# PROVIDED INFORMATION
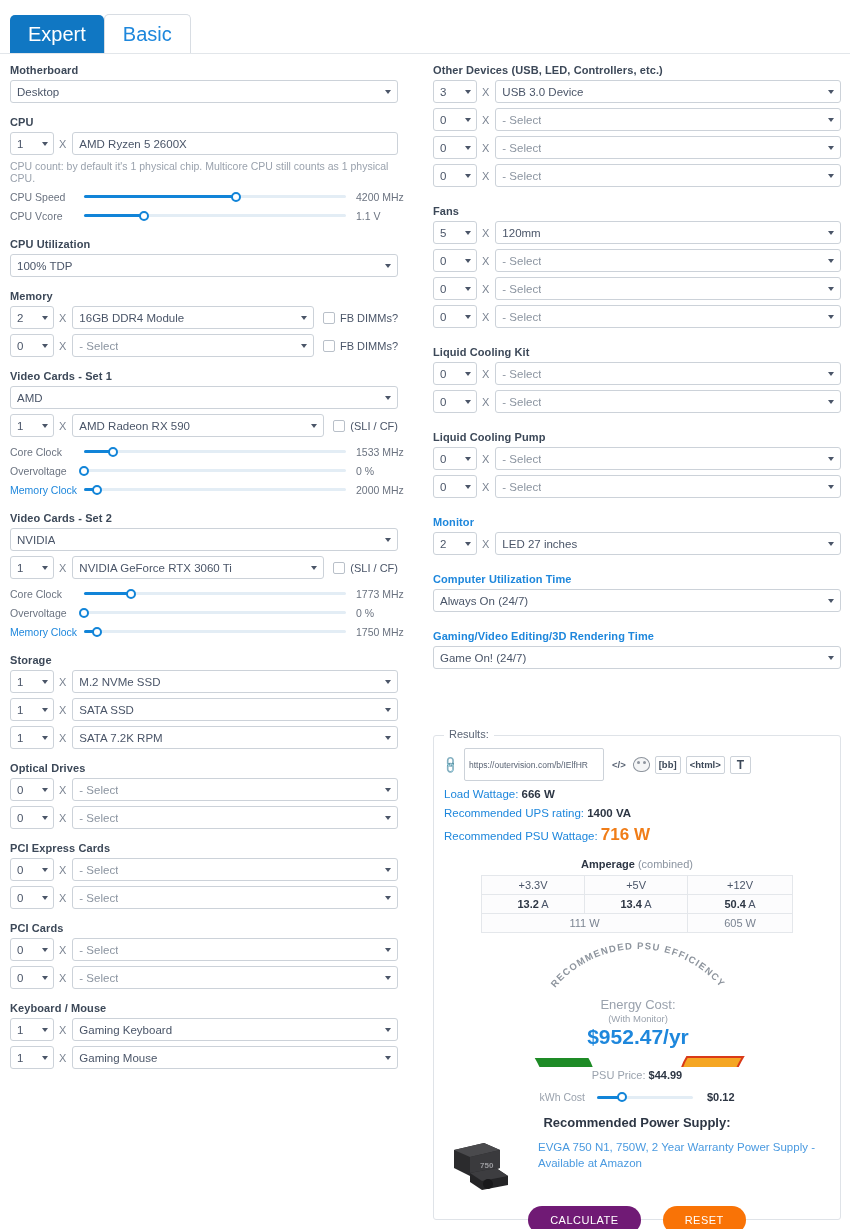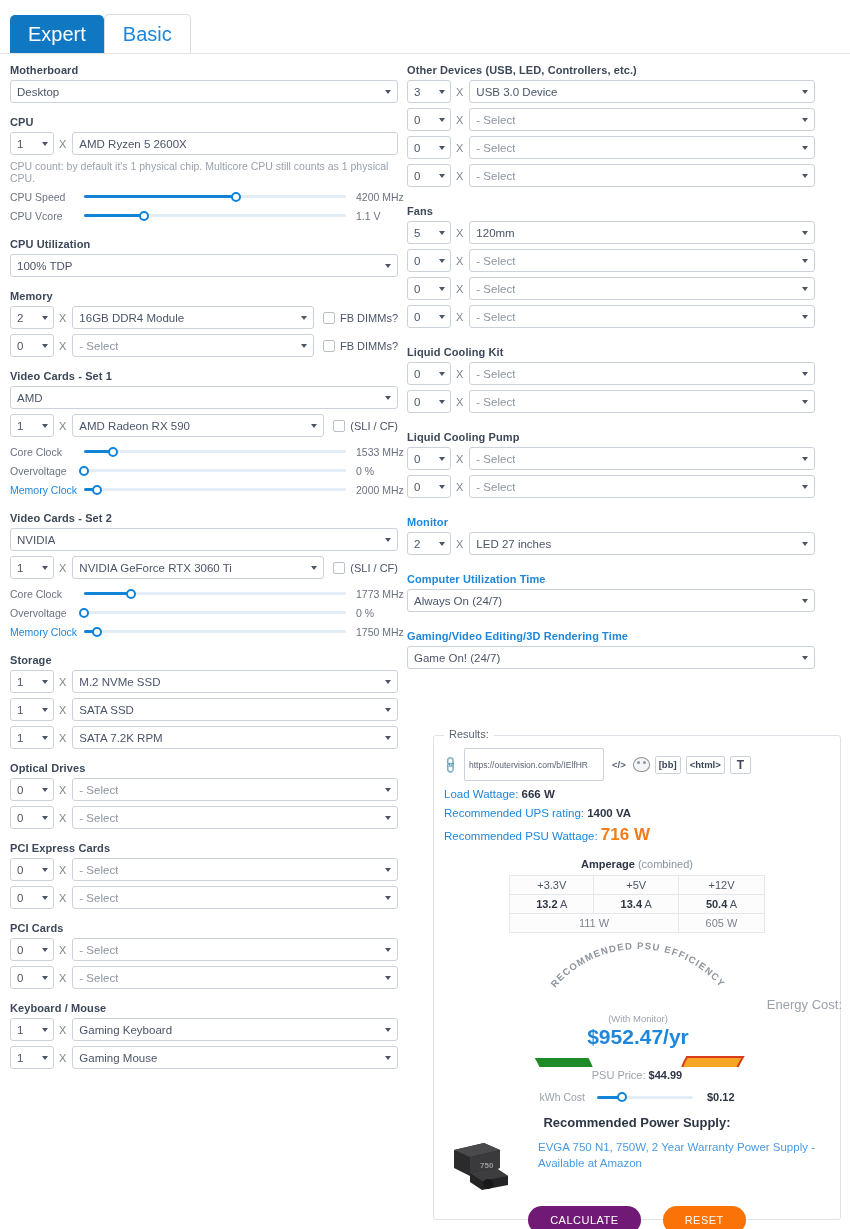--- a/index.html
+++ b/index.html
@@ -27,21 +27,21 @@
     border: 1px solid #d8dde3; border-bottom: none;
   }
   .tabline {
     position: absolute; top: 53px; left: 0; width: 850px;
     border-bottom: 1px solid #e2e6ea;
   }
 
   
   .col { position: absolute; top: 64px; }
   .col-left  { left: 10px;  width: 388px; }
-  .col-right { left: 407px; width: 408px; }
+  .col-right { left: 433px; width: 408px; }
 
   .group { margin-bottom: 13px; }
   .grp-label {
     font-size: 11px; font-weight: bold; color: #3c4858;
     margin: 0 0 4px 0; letter-spacing: .1px;
   }
   .grp-label.blue { color: #1e87dc; }
   .hint { font-size: 10.5px; color: #9aa2ad; margin: 4px 0 3px 0; }
 
   
@@ -122,35 +122,35 @@
   .reddit:before { left: 3px; } .reddit:after { right: 3px; }
 
   .rline { font-size: 11.5px; color: #1e87dc; padding-left: 10px; margin-top: 7px; }
   .rline b { color: #2d3644; }
   .rline.big { margin-top: 6px; }
   .rline.big b { color: #f07d18; font-size: 17px; font-weight: bold; }
 
   .amp-title { text-align: center; font-size: 11px; color: #2d3644; margin-top: 13px; }
   .amp-title span { color: #8b94a0; font-weight: normal; }
   .amptab {
-    width: 256px; margin: 5px auto 0 auto; border-collapse: collapse;
+    width: 312px; margin: 5px auto 0 auto; border-collapse: collapse;
     font-size: 11px; color: #4a5568;
   }
   .amptab td {
     border: 1px solid #e4e7eb; text-align: center; padding: 3px 0; background: #fcfcfd;
   }
   .amptab .hdr { color: #4a5568; }
   .amptab .val b { color: #2d3644; }
   .amptab .watt { color: #7b8492; }
 
   
   .gauge { position: relative; width: 408px; height: 128px; margin-top: 6px; }
   .gauge svg { position: absolute; left: 0; top: 0; }
   .gcenter { position: absolute; left: 0; top: 58px; width: 408px; text-align: center; }
-  .gc1 { font-size: 13px; color: #9aa2ad; text-align: right; }
+  .gc1 { font-size: 13px; color: #9aa2ad; }
   .gc2 { font-size: 9.5px; color: #9aa2ad; margin-top: 1px; }
   .gc3 { font-size: 21px; color: #1e87dc; font-weight: bold; margin-top: 1px; }
 
   .psuprice { text-align: center; font-size: 11px; color: #9aa2ad; margin-top: 2px; }
   .psuprice b { color: #2d3644; }
 
   .kwhrow { display: flex; align-items: center; justify-content: center; margin-top: 10px; }
   .kwhlab { font-size: 10.5px; color: #9aa2ad; margin-right: 12px; }
   .kwhval { font-size: 11px; color: #2d3644; font-weight: bold; margin-left: 14px; }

# YOUR OBJECTIVE
Copy out every line of the data that includes "rline".

# ANSWER TO THE PROBLEM
   .rline { font-size: 11.5px; color: #1e87dc; padding-left: 10px; margin-top: 7px; }
   .rline b { color: #2d3644; }
   .rline.big { margin-top: 6px; }
   .rline.big b { color: #f07d18; font-size: 17px; font-weight: bold; }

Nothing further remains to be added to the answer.